What this task involves:
Gather all lines in the entries that include the word "Views".

Edit tracking data:
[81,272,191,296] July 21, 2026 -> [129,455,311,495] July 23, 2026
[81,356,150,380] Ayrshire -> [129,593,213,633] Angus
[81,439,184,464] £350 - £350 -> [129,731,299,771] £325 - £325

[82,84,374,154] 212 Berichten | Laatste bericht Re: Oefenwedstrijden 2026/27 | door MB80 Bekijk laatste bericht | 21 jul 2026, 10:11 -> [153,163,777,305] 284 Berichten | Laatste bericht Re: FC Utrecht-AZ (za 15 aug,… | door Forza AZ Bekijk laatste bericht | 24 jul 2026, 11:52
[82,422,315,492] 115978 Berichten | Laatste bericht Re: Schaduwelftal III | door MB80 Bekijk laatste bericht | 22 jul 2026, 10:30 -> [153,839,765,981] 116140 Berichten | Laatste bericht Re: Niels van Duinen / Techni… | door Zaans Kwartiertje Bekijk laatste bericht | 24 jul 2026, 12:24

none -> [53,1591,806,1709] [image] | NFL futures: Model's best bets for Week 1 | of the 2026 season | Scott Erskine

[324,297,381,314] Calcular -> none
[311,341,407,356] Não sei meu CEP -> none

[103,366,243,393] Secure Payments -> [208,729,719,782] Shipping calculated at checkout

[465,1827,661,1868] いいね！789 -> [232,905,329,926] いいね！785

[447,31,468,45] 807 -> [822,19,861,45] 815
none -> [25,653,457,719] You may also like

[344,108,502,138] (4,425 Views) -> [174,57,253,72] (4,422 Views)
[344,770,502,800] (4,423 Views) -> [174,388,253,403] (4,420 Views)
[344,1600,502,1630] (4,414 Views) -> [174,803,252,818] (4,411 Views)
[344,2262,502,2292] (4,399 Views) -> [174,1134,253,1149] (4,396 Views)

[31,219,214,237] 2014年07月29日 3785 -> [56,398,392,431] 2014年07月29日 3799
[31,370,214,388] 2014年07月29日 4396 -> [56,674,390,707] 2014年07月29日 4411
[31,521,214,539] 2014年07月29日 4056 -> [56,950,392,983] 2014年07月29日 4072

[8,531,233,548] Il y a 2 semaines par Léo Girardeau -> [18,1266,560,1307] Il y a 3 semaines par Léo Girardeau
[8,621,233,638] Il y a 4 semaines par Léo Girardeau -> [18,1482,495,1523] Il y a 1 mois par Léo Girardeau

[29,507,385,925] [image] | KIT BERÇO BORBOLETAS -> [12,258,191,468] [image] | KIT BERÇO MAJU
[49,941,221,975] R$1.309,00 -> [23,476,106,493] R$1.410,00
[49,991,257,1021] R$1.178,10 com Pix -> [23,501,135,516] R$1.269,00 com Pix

Output below:
[344,108,502,138] (4,425 Views) -> [174,57,253,72] (4,422 Views)
[344,770,502,800] (4,423 Views) -> [174,388,253,403] (4,420 Views)
[344,1600,502,1630] (4,414 Views) -> [174,803,252,818] (4,411 Views)
[344,2262,502,2292] (4,399 Views) -> [174,1134,253,1149] (4,396 Views)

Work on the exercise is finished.